-- Available data follows --

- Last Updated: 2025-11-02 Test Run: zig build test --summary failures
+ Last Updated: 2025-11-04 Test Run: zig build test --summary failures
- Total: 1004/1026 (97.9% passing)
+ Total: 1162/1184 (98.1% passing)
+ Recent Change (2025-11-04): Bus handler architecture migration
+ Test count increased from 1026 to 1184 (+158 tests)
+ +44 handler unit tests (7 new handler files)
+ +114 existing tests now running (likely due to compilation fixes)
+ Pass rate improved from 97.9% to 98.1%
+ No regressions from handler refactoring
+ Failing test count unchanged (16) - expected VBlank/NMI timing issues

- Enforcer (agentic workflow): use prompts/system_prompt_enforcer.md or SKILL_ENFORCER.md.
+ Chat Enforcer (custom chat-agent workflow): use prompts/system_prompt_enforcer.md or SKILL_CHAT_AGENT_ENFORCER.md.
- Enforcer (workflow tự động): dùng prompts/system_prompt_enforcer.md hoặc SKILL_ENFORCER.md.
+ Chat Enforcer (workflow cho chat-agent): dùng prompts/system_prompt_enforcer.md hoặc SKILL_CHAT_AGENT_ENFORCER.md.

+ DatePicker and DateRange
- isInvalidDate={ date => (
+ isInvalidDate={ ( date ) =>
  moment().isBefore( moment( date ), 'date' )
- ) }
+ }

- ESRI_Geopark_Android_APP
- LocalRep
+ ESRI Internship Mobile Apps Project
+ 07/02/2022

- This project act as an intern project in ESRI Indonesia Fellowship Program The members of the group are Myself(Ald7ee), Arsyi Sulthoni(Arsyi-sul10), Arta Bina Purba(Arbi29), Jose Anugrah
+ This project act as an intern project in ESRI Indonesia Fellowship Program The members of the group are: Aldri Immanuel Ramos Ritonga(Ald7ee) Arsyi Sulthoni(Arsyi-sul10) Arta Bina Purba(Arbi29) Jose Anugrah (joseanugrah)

-- Available data concluded --

* _Assigned task_
Without changing anything, repeat the whole listing.

* _Solution for this problem_
- Last Updated: 2025-11-02 Test Run: zig build test --summary failures
+ Last Updated: 2025-11-04 Test Run: zig build test --summary failures
- Total: 1004/1026 (97.9% passing)
+ Total: 1162/1184 (98.1% passing)
+ Recent Change (2025-11-04): Bus handler architecture migration
+ Test count increased from 1026 to 1184 (+158 tests)
+ +44 handler unit tests (7 new handler files)
+ +114 existing tests now running (likely due to compilation fixes)
+ Pass rate improved from 97.9% to 98.1%
+ No regressions from handler refactoring
+ Failing test count unchanged (16) - expected VBlank/NMI timing issues

- Enforcer (agentic workflow): use prompts/system_prompt_enforcer.md or SKILL_ENFORCER.md.
+ Chat Enforcer (custom chat-agent workflow): use prompts/system_prompt_enforcer.md or SKILL_CHAT_AGENT_ENFORCER.md.
- Enforcer (workflow tự động): dùng prompts/system_prompt_enforcer.md hoặc SKILL_ENFORCER.md.
+ Chat Enforcer (workflow cho chat-agent): dùng prompts/system_prompt_enforcer.md hoặc SKILL_CHAT_AGENT_ENFORCER.md.

+ DatePicker and DateRange
- isInvalidDate={ date => (
+ isInvalidDate={ ( date ) =>
  moment().isBefore( moment( date ), 'date' )
- ) }
+ }

- ESRI_Geopark_Android_APP
- LocalRep
+ ESRI Internship Mobile Apps Project
+ 07/02/2022

- This project act as an intern project in ESRI Indonesia Fellowship Program The members of the group are Myself(Ald7ee), Arsyi Sulthoni(Arsyi-sul10), Arta Bina Purba(Arbi29), Jose Anugrah
+ This project act as an intern project in ESRI Indonesia Fellowship Program The members of the group are: Aldri Immanuel Ramos Ritonga(Ald7ee) Arsyi Sulthoni(Arsyi-sul10) Arta Bina Purba(Arbi29) Jose Anugrah (joseanugrah)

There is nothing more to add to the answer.